I'll just quickly mention two Game Options

Aiming Deadzone: Is supposed to simulate the time it takes to align your front and rear sights but as implemented in ArmA I find it more akin to a gate banging around in the breeze, Trezza likes it but I don't. Incidentally this is one thing COD4 can model exquisitely if you play with the weapon configurations.
Head Bob: It's very Band Of Brothers for the first 10 minutes after which excessive Head Bob will make you want to hurl.
Performance Enhancements 
If you still haven't got enough frames I can recommend...
http://dev-heaven.net/wiki/proper-proje ... ak_Visuals : ...which removes the highest Level-Of-Detail from vegetation and knocks on that effect through every level. From time to time I will notice a visual cost but not as often as I notice how smoothly everything is running. There's another one for Buildings (http://dev-heaven.net/wiki/proper-proje ... ak_Visuals) which I haven't tried because at the time of release it introduced some ultra-low quality visuals for a handful of buildings but it may have been updated & improved since then, if you do try it please report back.
I also recommend...
http://forums.bistudio.com/showthread.p ... ht=Landtex : ...no performance impact one way or the other but it's a very good visual free lunch for Chernarus.

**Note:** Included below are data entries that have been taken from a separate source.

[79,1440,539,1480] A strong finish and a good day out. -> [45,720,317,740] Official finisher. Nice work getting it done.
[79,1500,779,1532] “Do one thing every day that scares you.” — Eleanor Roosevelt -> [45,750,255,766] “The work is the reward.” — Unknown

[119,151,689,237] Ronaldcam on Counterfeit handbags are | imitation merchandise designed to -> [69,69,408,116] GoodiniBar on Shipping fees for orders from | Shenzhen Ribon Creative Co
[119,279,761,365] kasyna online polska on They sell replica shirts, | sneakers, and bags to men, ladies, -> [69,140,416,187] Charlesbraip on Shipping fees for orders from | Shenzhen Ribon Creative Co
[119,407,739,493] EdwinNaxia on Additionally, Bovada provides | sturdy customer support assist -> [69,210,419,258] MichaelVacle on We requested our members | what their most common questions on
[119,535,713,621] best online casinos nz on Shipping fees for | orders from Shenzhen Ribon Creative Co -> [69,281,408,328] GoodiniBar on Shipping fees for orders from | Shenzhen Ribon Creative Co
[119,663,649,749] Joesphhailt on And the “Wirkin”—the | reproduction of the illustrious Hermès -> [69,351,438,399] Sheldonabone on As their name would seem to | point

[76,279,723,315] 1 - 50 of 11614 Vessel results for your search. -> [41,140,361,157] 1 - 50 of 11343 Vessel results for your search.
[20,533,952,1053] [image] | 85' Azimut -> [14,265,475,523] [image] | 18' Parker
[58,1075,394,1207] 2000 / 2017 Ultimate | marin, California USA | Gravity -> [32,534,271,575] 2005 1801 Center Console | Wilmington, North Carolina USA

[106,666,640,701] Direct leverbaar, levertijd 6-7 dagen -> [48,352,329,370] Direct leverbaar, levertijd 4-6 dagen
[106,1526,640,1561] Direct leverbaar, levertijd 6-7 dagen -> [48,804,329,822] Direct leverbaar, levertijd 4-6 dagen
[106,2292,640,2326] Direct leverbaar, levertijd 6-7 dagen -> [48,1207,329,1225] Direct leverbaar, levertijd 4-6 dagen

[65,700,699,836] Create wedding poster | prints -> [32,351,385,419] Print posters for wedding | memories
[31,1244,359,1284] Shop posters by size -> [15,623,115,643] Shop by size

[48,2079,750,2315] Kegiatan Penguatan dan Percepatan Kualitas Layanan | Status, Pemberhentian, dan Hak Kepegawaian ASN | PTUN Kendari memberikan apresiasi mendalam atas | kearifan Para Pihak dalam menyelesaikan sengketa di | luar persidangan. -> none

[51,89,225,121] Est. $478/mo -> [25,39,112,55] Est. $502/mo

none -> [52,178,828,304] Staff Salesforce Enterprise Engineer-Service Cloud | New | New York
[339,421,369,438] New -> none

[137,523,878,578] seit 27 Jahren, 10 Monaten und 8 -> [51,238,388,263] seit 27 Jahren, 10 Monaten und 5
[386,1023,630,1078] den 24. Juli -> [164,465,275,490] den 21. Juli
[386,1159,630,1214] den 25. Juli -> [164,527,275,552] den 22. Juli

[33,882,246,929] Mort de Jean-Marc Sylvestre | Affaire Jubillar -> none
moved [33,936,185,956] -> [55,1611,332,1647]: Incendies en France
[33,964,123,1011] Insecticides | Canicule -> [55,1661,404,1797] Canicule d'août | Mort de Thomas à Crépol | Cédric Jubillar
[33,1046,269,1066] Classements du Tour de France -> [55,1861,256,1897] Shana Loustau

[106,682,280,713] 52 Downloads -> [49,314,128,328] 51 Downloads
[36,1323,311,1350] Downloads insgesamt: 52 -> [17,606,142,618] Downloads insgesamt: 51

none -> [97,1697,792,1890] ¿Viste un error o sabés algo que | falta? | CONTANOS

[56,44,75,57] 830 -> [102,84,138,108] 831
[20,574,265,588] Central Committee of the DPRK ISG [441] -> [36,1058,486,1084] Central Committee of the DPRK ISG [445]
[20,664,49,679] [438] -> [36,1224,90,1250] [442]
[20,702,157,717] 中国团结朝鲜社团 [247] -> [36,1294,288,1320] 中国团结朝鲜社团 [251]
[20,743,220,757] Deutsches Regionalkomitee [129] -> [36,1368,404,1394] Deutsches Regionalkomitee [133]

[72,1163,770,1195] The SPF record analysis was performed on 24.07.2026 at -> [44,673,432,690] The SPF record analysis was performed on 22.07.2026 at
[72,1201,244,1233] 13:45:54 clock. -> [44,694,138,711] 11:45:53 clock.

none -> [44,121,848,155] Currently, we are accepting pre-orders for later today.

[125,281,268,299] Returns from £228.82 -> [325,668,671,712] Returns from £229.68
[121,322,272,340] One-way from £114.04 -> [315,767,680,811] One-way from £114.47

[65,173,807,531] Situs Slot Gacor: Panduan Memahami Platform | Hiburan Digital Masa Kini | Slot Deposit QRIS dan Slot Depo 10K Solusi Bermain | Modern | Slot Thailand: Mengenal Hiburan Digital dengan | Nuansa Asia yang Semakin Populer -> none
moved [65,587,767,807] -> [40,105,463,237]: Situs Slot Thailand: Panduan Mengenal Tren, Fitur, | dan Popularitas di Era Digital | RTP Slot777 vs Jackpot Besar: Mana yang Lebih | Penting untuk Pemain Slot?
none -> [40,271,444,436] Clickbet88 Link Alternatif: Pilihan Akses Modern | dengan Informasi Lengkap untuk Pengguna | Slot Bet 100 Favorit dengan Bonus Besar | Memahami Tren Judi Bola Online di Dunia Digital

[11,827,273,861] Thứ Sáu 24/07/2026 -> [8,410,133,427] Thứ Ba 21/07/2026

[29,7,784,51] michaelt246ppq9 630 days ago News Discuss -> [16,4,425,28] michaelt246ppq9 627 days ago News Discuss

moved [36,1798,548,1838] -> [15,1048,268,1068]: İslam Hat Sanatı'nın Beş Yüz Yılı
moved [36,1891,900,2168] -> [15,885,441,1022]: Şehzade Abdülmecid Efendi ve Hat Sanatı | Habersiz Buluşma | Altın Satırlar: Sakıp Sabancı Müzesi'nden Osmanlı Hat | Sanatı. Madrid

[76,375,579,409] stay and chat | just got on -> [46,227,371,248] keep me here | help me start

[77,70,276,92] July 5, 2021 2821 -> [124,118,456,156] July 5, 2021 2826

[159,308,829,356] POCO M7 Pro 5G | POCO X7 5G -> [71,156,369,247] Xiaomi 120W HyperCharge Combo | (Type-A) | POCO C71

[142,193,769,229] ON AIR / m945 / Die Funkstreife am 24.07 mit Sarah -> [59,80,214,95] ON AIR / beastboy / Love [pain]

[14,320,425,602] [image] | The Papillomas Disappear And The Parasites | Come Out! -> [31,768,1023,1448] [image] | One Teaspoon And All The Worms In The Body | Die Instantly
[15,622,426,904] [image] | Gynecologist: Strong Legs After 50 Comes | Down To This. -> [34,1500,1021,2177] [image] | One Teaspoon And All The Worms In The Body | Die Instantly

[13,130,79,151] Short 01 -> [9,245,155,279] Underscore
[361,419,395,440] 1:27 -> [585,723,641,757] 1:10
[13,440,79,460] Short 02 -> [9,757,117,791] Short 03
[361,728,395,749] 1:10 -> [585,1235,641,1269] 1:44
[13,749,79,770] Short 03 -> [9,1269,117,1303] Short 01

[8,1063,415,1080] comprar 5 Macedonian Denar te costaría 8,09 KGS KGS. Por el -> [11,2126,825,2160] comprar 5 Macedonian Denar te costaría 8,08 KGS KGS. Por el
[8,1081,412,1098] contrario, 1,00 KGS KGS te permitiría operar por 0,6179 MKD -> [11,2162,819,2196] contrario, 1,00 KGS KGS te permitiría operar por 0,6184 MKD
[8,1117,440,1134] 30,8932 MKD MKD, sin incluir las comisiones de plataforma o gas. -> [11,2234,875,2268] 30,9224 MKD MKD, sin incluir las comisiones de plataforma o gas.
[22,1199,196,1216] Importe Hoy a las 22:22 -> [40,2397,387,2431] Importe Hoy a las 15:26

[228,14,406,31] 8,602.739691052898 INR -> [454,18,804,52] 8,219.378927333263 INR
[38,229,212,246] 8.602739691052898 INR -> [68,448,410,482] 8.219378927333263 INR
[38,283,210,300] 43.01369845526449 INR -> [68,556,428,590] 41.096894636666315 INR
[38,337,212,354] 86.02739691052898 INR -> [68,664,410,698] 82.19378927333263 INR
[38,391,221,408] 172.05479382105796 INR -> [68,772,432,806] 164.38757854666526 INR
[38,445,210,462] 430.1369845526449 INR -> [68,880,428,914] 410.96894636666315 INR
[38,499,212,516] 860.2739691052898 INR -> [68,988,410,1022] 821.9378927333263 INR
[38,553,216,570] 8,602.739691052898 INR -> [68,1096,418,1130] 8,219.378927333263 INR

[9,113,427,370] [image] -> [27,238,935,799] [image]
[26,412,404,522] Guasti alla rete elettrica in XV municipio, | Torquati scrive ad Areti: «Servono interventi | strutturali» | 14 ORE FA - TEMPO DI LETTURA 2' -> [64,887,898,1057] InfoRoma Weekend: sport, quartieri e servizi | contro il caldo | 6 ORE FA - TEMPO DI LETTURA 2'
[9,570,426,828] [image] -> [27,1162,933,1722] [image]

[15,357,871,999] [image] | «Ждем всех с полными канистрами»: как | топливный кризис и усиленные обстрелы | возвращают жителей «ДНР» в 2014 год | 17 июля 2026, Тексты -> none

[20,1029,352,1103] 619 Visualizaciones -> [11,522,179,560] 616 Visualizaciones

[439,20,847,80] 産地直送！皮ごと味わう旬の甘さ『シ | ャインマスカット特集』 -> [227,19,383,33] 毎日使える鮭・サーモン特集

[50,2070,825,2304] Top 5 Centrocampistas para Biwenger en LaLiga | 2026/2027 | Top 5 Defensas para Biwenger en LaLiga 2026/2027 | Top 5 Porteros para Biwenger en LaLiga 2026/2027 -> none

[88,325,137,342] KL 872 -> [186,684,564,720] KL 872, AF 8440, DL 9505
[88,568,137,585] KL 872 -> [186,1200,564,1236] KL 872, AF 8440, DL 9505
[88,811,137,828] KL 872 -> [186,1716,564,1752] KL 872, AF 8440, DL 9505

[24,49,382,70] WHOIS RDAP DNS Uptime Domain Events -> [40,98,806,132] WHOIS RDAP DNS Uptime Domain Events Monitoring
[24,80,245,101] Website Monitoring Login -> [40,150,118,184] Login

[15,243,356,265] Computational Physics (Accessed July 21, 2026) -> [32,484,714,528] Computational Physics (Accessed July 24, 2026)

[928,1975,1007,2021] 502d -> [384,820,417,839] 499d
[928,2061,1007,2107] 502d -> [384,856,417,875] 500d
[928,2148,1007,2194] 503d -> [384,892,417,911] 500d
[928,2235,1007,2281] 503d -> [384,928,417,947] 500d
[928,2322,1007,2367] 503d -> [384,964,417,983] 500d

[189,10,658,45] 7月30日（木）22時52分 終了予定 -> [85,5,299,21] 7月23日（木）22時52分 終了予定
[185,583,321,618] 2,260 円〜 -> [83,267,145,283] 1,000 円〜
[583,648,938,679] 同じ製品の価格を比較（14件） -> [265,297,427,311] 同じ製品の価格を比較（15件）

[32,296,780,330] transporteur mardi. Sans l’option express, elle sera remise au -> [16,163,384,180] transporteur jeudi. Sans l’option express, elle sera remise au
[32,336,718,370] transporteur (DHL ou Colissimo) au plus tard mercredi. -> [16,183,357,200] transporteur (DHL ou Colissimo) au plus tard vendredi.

And right now grab the patch betas...
http://www.arma2.com/beta-patch.php : ...probably about to become irrelevant within days when 1.05 is released but significant performance gains have been achieved and made available for public testing.
Operating System
Your particular flavour of Windows can have a significant impact (as much as 20% between best and worst cases), avoid Vista. 32/64 bit doesn't appear to make a whole lot of difference.
(Best) WinXP > Win7 > Vista (Worst)
Finally
A couple of problematic areas I have no first-hand experience of and on which I'd suggest you seek out additional information are SLI/CrossFire setups (I think look to the latest drivers available) and HyperThreading on i5/7 CPU's (disable HT).
The other major bottleneck for ArmA is hard drive performance, it's constantly streaming data and poor transfer rates can lead to micro-stuttering. If you've got a lot of RAM (8GB) you could move more frequently accessed files onto a RAMDisk (some say USB pen drive even) but for most of us de-fragging is the best tonic.